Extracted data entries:

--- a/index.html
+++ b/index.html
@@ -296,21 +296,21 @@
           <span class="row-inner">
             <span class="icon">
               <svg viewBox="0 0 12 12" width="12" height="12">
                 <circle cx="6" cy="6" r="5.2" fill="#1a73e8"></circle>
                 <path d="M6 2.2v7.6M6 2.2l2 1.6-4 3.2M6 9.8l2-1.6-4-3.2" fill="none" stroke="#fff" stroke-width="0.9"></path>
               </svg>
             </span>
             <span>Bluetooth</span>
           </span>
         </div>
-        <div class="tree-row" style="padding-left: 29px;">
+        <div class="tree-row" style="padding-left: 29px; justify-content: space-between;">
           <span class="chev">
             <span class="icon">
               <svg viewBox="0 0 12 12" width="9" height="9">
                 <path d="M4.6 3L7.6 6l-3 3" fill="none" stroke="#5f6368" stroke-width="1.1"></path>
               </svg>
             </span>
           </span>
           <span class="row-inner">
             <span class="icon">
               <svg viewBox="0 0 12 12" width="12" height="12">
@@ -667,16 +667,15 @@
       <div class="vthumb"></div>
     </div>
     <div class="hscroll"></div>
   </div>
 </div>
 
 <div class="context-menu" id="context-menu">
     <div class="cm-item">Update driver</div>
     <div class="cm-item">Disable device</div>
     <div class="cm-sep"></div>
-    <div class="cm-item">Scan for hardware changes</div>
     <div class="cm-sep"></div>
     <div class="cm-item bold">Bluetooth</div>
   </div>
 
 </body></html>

...

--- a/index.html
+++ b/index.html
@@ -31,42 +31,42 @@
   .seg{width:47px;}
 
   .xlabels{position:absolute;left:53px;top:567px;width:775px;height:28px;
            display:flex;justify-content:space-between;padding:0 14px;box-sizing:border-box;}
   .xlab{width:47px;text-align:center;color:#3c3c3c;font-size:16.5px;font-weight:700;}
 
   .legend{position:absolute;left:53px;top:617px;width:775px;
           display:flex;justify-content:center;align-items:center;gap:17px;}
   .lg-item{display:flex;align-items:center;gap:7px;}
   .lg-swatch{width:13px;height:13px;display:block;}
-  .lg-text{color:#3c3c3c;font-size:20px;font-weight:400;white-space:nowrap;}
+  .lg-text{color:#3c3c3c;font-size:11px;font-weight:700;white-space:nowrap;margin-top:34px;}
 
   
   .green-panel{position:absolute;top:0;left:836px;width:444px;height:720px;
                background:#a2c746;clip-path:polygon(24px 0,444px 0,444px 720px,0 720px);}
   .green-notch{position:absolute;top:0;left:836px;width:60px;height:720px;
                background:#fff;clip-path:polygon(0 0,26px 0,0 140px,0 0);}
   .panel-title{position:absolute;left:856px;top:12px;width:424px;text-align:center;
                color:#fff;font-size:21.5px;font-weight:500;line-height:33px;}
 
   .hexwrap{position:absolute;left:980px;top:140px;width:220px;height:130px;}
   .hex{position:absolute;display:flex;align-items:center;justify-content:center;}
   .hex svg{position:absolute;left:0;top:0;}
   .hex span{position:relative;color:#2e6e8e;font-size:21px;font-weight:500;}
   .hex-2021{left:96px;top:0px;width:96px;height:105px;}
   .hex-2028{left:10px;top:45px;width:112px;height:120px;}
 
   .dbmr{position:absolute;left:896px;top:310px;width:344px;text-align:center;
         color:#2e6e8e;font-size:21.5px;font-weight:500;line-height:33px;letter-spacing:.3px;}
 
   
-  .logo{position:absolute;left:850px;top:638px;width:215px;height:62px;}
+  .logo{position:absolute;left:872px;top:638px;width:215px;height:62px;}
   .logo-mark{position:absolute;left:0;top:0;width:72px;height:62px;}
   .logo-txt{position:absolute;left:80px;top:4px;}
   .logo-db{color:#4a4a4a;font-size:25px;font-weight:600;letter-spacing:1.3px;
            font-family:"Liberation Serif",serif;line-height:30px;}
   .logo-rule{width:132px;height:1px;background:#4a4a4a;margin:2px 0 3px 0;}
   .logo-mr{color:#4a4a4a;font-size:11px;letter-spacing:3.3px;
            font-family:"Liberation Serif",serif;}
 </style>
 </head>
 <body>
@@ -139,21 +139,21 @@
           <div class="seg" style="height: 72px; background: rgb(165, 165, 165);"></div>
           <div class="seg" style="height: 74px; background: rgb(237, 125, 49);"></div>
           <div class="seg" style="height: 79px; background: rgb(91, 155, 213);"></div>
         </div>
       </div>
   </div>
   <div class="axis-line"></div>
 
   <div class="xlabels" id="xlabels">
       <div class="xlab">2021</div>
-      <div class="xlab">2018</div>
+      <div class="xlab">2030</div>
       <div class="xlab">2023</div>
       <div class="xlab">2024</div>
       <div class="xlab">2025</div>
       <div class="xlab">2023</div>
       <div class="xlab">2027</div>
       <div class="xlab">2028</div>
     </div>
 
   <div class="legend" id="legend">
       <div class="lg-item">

WHAT YOU ARE ASKED TO DO -
Scan the data above; copy every line where "justify" appears.

ANSWER SPACE -
+        <div class="tree-row" style="padding-left: 29px; justify-content: space-between;">
            display:flex;justify-content:space-between;padding:0 14px;box-sizing:border-box;}
           display:flex;justify-content:center;align-items:center;gap:17px;}
   .hex{position:absolute;display:flex;align-items:center;justify-content:center;}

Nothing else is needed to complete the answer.